RECORDS FOR THE TASK:
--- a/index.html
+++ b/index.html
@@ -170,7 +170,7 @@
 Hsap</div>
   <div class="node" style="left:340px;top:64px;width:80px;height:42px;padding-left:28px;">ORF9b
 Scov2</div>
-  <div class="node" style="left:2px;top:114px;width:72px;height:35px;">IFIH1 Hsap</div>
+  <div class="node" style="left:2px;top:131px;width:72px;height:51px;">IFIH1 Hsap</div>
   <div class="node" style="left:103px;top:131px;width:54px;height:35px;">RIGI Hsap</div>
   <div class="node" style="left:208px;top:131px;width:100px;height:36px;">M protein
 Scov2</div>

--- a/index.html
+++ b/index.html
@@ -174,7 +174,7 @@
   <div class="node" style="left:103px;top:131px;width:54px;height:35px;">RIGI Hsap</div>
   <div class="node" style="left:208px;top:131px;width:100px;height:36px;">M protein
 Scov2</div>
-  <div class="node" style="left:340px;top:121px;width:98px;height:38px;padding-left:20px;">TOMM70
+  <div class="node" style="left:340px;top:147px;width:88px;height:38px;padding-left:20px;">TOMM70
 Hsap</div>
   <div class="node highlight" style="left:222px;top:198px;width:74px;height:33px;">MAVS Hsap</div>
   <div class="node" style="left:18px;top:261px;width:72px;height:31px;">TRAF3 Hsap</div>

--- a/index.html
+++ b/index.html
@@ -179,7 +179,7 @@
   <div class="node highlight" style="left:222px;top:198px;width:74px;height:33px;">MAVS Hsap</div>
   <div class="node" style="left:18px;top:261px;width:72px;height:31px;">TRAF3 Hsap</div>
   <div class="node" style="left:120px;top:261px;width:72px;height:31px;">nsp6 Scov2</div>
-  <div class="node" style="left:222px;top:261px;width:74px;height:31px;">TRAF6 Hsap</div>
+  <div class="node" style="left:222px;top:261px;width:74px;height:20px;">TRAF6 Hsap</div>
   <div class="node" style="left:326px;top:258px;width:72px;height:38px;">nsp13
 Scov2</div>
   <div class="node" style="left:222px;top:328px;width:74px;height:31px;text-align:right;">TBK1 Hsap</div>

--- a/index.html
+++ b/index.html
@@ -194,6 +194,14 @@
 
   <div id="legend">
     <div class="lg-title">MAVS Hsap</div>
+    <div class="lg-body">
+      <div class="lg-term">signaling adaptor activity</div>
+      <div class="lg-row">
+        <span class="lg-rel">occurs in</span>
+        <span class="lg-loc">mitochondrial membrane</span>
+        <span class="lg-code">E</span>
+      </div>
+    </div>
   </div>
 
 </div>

...

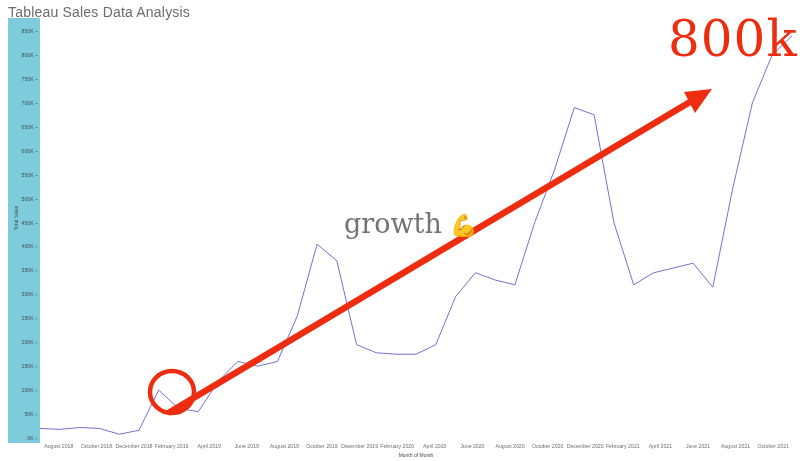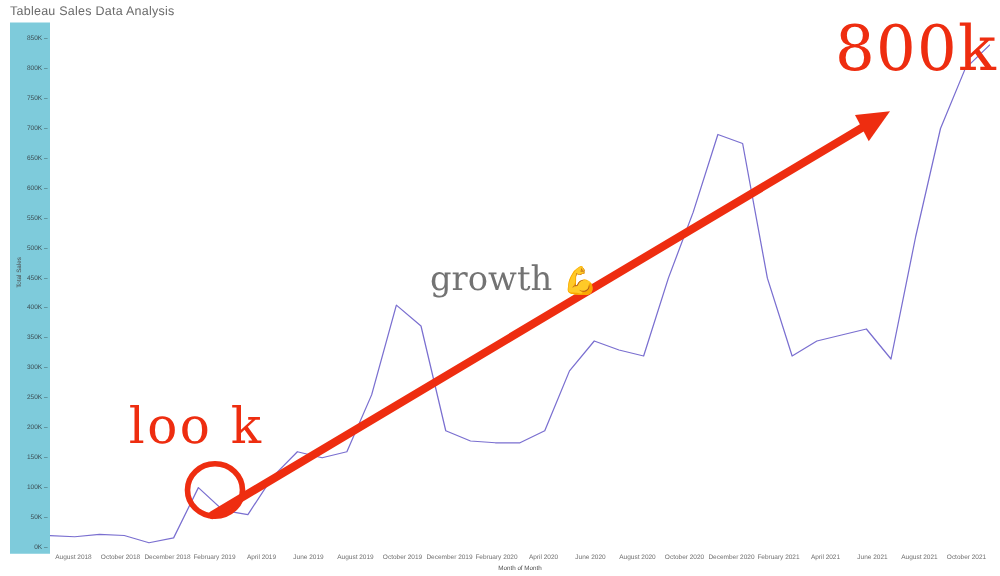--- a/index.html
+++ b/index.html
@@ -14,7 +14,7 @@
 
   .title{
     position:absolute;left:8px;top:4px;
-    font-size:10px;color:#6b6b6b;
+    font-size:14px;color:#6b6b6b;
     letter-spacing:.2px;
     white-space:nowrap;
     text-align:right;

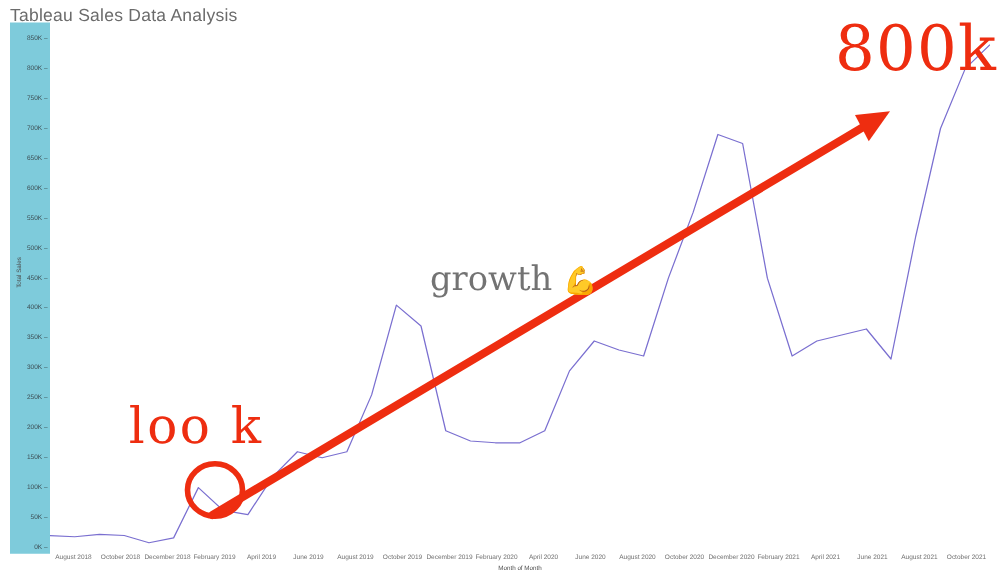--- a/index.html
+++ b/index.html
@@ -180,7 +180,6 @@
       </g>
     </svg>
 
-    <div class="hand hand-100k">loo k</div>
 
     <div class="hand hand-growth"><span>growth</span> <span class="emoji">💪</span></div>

TASK OBJECTIVE: Return only the number of lines in the listing that contain the word "hand".

RESPONSE TO THIS EXERCISE: 2